After a couple of years of deliberation, however, Ali – who was not allowed to play – was given the green signal, largely based on the views of medical experts, including UK-based Dr Sanjay Sharma, who is associated with Premier League clubs and has treated Eriksen and insisted the Danish star shouldn’t play anymore.

But in Ali’s case, Sharma told the AIFF that he would have been allowed to play in England since he is asymptomatic, has no family history of sudden death from HCM and other risk factors. That paved the way for the AIFF to give Ali the clearance and Goa were first to move, signing the prodigious talent who is described by his mentor, Ranjit Bajaj, as a ‘once-in-a-generation’ player.

Ali is a ball-playing centre-back, with wide passing range, great stopping abilities and the skills to ping the ball right at the winger’s feet. He has a knack of scoring goals, too; the screamer he scored from free-kick against Argentina’s junior side can be watched on loop.

Three years, however, is a long time away from football and Ali is still untested against top-quality sides so it’ll be interesting to see where he is at when he eventually returns to the field. Ali was on the bench for Goa’s match against Kerala Blasters on Sunday but it should be a matter of time before he gets the nod.

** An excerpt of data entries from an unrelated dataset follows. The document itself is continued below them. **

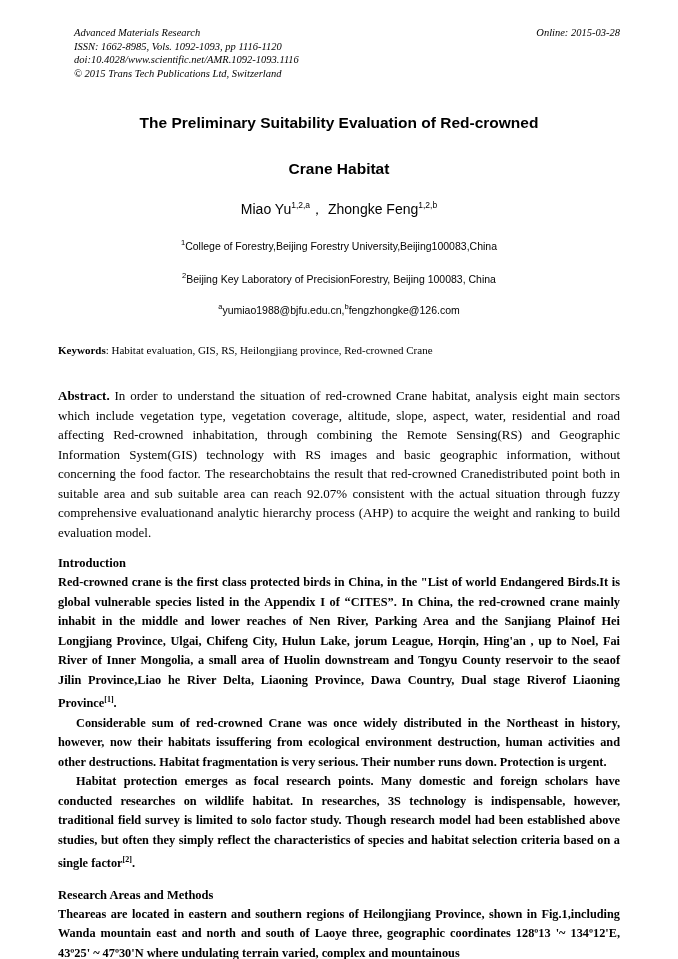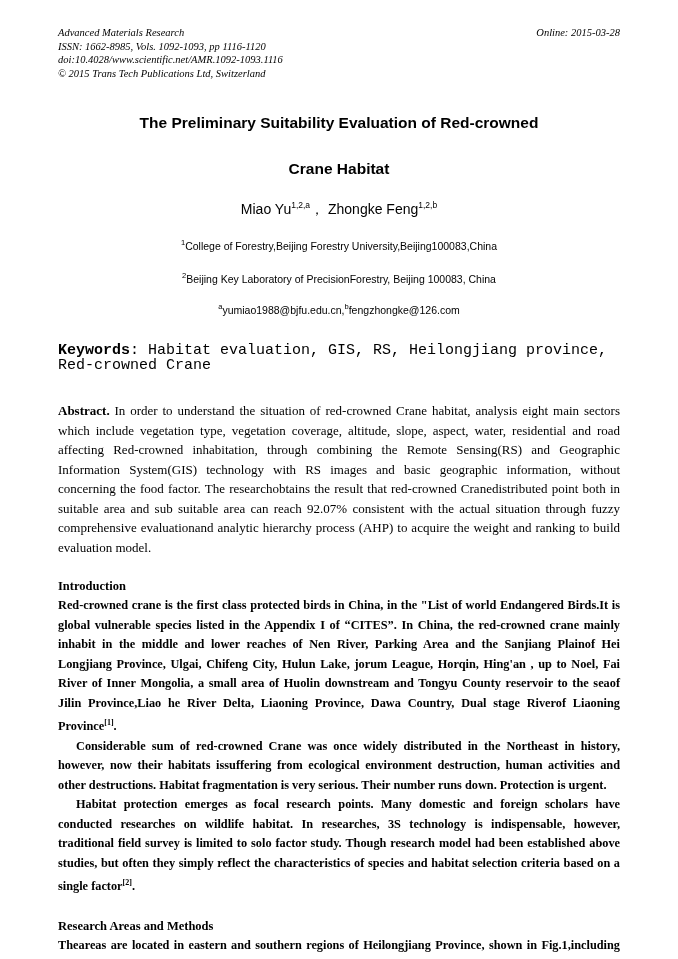--- a/index.html
+++ b/index.html
@@ -29,6 +29,7 @@
     font-style: italic;
     font-size: 10.5px;
     line-height: 13.5px;
+    margin-left: 16px;
   }
   .header-left div, .header-right div {
     white-space: nowrap;

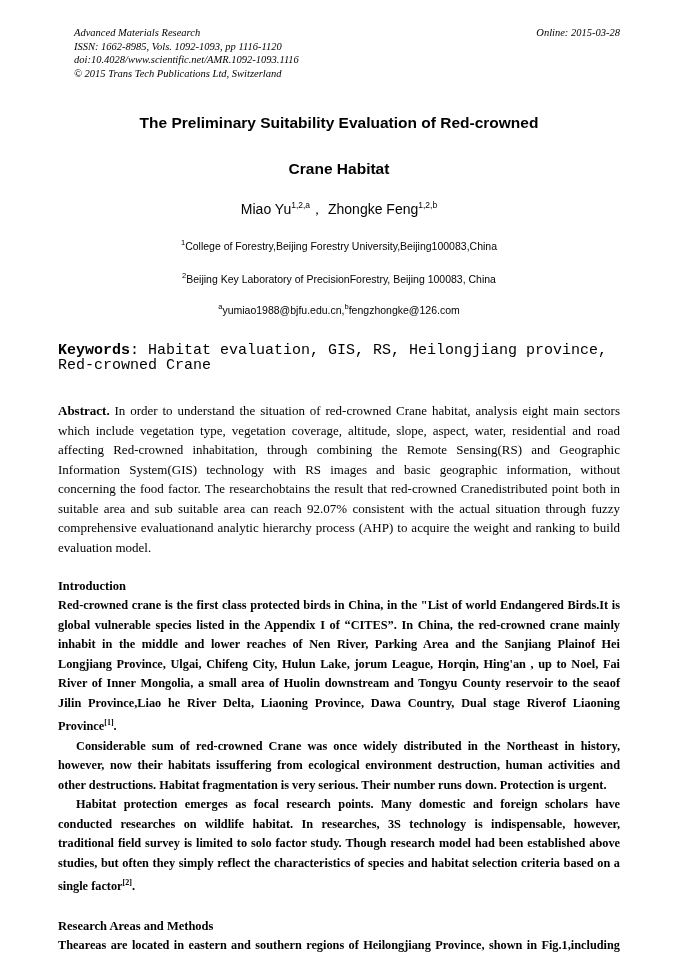--- a/index.html
+++ b/index.html
@@ -88,8 +88,8 @@
   }
   
   .keywords {
-    font-family: Liberation Mono, monospace;
-    font-size: 15px;
+    font-family: Liberation Serif, serif;
+    font-size: 11px;
     margin-top: 28px;
     line-height: 15px;
   }

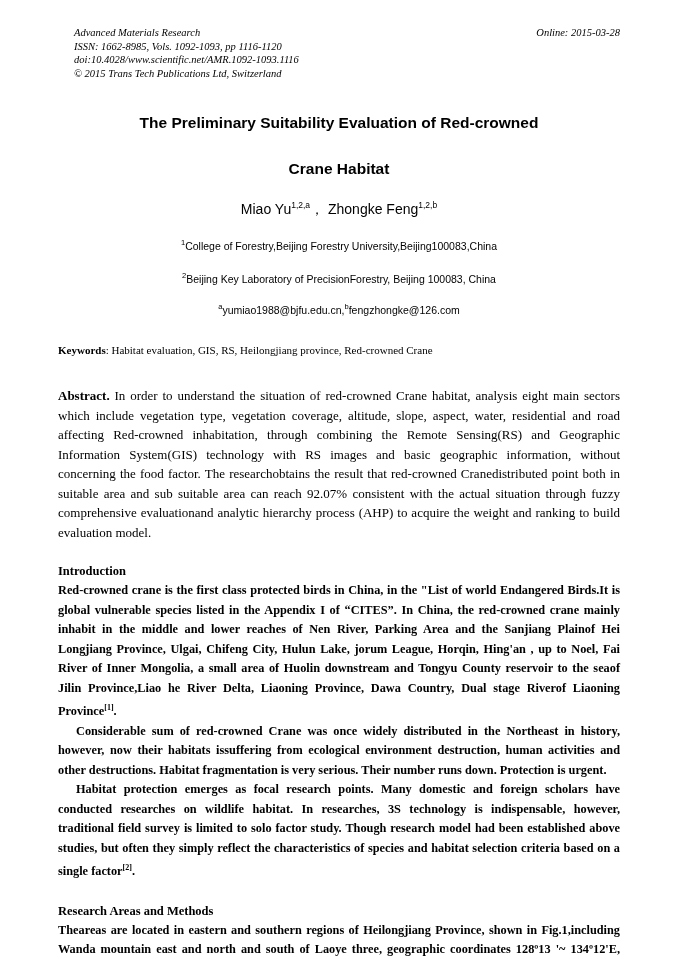--- a/index.html
+++ b/index.html
@@ -111,7 +111,7 @@
   .section-head {
     font-weight: bold;
     font-size: 12.5px;
-    margin-top: 22px;
+    margin-top: 14px;
     margin-bottom: 2px;
   }
   p.body {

That he is playing at a steady side like Goa and under an Indian coach, Derrick Pereira, who has shaped many a career, should bode well for Ali.

Ali’s return is also good news for the national team. He comes back at a time when India coach Igor Stimac is strained for options in the centre of the defence.

The first half of the year is going to be make-or-break for the national team, as well as for Stimac. In March, India will reportedly be playing two big international friends, against Bahrain and Belarus, both ranked inside the world’s top 100. Then, in June, India will play in the final round of qualifiers for the 2023 Asian Cup.

Against teams ranked higher than them, a watertight defence will be the key to India’s fortunes. But the team has been severely lacking depth in the central defensive areas, with Stimac forced to deploy makeshift centre-backs in some cases.

In the ISL, too, that has been the case. While most teams have preferred to play at least one foreign centre-back to provide heft to their defence, managers have been forced to play makeshift CBs with few other reliable options at their disposal.

ATK Mohun Bagan, for instance, have had Pritam Kotal – who prefers to be on the right — play in the centre after Deepak Tangri got sent off during their 5-1 drubbing at the hands of defending champions Mumbai City. For Chennaiyin, Narayan Das played temporarily in the centre before the team started to deploy a three-man defence. And Mumbai City have had Rahul Bheke in that position, another player who likes playing as a right back.

To make matters worse, the only established centre-back in the national team, Sandesh Jhingan, has been out of action for nearly a year. Jhingan signed for Croatian top-tier club HNK Sibenik last year but he picked up an injury and is currently in rehab.

Hyderabad’s Chinglensana Singh and Jamshedpur’s Narendra Gahlot are the two traditional centre-backs who have been impressive this season and if Ali shows the same promise that he showed before his career was put on hold, Stimac will have another option at his disposal.

It would be naïve to expect that a 21-year-old who hasn’t played top-level competitive football for almost three years will be the magical solution to India’s problems. But when he was away from football, all Ali requested was a chance.
When he gets it, it’ll be up to him to grab it.